Abbiamo preso coscienza, spinti dagli eventi, di come la relazione tra docenti e studenti sia una relazione inesauribile, fondata sulla creatività, sulla generosità, sulla capacità di reinventare e ripensare insieme, prassi mai esaurite. La nostalgia dello stare in classe, a nostro parere, si è concretizzata in questi mesi negli sguardi tra studenti e docenti, interrogativi e reciproci, cercati attraverso gli schermi nel lungo intermezzo della Didattica a Distanza (che per alcune scuole, purtroppo, ancora non si è concluso).
Di certo possiamo affermare che si è modificato il rapporto tra famiglie, studenti e insegnanti. Lontananza e vicinanza sono i due poli di una diade che ha influenzato e continuerà a influenzare l’esperienza scuola, rendendo contigue la paura di perdere e la gioia di fruire di un darsi che non può più essere dato per scontato.
In questo comune desiderio della classe abbiamo preso coscienza di alcune situazioni particolari: non può più in alcun modo essere trascurata da tutti noi l’emergenza endemica rappresentata dalla fragilità degli studenti, una fragilità che possiamo osservare dalle nostre due diverse prospettive legate alle età dei nostri studenti. Una fragilità tanto psichica che fisica, che nel suo declinarsi nei singoli casi accomuna e al tempo stesso distingue la nostra esperienza di conduzione di un Istituto Comprensivo e di una Scuola secondaria di secondo grado.
La fragilità negli studenti più grandi di età ha riguardato di più la loro sfera psicologica, per la mancanza di confronto, di sguardi e di dialogo in presenza. Sui nostri alunni più piccoli ha invece pesato probabilmente di più il lato affettivo, l’assenza dell’incontro quotidiano con il volto della maestra o dell’insegnante, l’attesa di essere riconosciuti e chiamati per nome, il nome proprio su cui tanti filosofi si sono interrogati negli scorsi decenni.

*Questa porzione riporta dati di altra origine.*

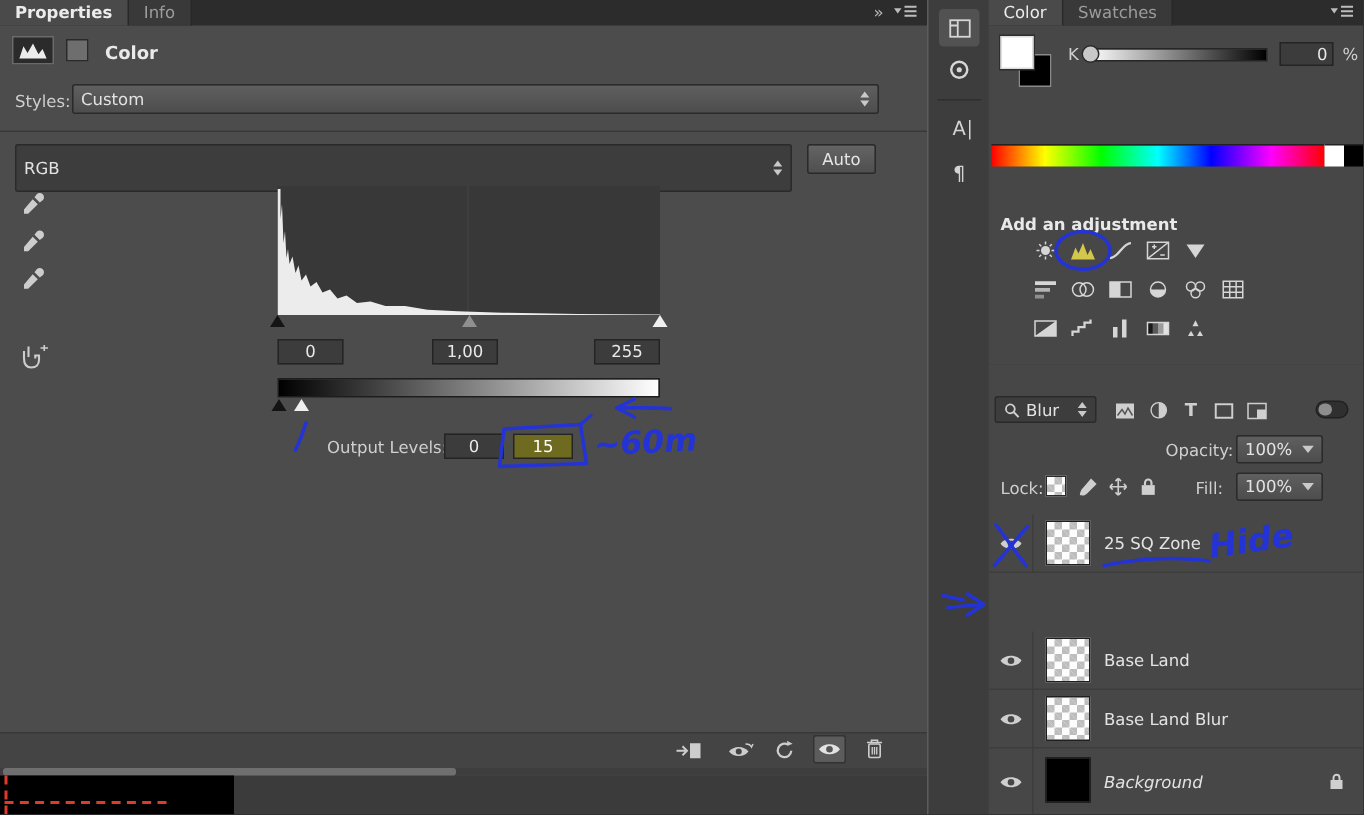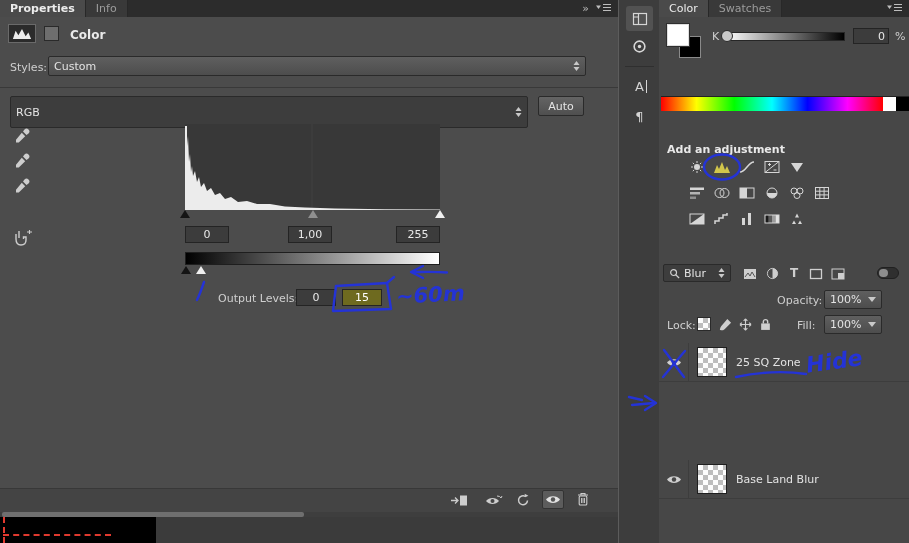--- a/index.html
+++ b/index.html
@@ -417,32 +417,58 @@
         <svg width="16" height="11" viewBox="0 0 16 11">
             <path d="M1,5.5 C4,1 12,1 15,5.5 C12,10 4,10 1,5.5 Z" fill="#cfcfcf"></path>
             <circle cx="8" cy="5.5" r="2.2" fill="#474747"></circle>
           </svg>
       </div>
       <div class="thumb checker" style="left:38px;top:4px"></div>
       <span class="lname" style="left:77px">25 SQ Zone</span>
     </div>
 
 
+    <div class="layer-row" style="top:178px">
+      <div class="eyebox">
+        <svg width="16" height="11" viewBox="0 0 16 11">
+            <path d="M1,5.5 C4,1 12,1 15,5.5 C12,10 4,10 1,5.5 Z" fill="#cfcfcf"></path>
+            <circle cx="8" cy="5.5" r="2.2" fill="#474747"></circle>
+          </svg>
+      </div>
+      <div class="thumb checker" style="left:38px;top:4px"></div>
+      <span class="lname" style="left:77px">Base Land</span>
+    </div>
 
     <div class="layer-row" style="top:217px">
       <div class="eyebox">
         <svg width="16" height="11" viewBox="0 0 16 11">
             <path d="M1,5.5 C4,1 12,1 15,5.5 C12,10 4,10 1,5.5 Z" fill="#cfcfcf"></path>
             <circle cx="8" cy="5.5" r="2.2" fill="#474747"></circle>
           </svg>
       </div>
       <div class="thumb checker" style="left:38px;top:4px"></div>
       <span class="lname" style="left:77px">Base Land Blur</span>
     </div>
 
+    <div class="layer-row" style="top:256px;height:44px;border-bottom:none">
+      <div class="eyebox" style="height:44px">
+        <svg width="16" height="11" viewBox="0 0 16 11">
+            <path d="M1,5.5 C4,1 12,1 15,5.5 C12,10 4,10 1,5.5 Z" fill="#cfcfcf"></path>
+            <circle cx="8" cy="5.5" r="2.2" fill="#474747"></circle>
+          </svg>
+      </div>
+      <div class="thumb" style="left:38px;top:6px;background:#000"></div>
+      <span class="lname" style="left:77px;top:16px;font-style:italic">Background</span>
+      <div class="iconb" style="left:226px;top:15px;width:12px;height:14px">
+        <svg width="10" height="12" viewBox="0 0 10 12">
+            <rect x="1" y="5" width="8" height="6" fill="#cfcfcf"></rect>
+            <path d="M3,5 V3.5 a2,2 0 0 1 4,0 V5" stroke="#cfcfcf" fill="none" stroke-width="1.3"></path>
+          </svg>
+      </div>
+    </div>
   </section>
 
   <div class="abs" style="left:0;top:517px;width:156px;height:26px;background:#000">
     <div class="abs" style="left:3px;top:0;height:26px;border-left:2px dashed #e03a2f"></div>
     <div class="abs" style="left:3px;top:17px;width:108px;border-top:2px dashed #e03a2f"></div>
   </div>
 
   <svg class="annot-svg" width="909" height="543" viewBox="0 0 909 543">
     <g stroke="#2433d6" stroke-width="2.4" fill="none" stroke-linecap="round" stroke-linejoin="round">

A questo proposito, al di là dei tanti sforzi organizzativi, ci auguriamo che tutti gli insegnanti che amano il proprio lavoro possano adottare dei piccoli accorgimenti relazionali per diminuire la distanza che si può essere creata durante questa lunga assenza (solo come esempio e suggerimento, auspichiamo venga risparmiata ai nostri ragazzi, da parte degli insegnanti, la freddezza dell’uso dei cognomi per interpellarli). C’è bisogno di riscoprire la scuola come casa comune, dicevamo prima, e non c’è casa senza familiarità.
In questi mesi, tutti noi, per lungo tempo, abbiamo avuto paura di allontanarci dagli spazi rassicuranti delle nostre abitazioni; ora, invece, desideriamo uscire per tornare, con una nuova disposizione emotiva, tra i banchi, in una comunità educativa, a Scuola.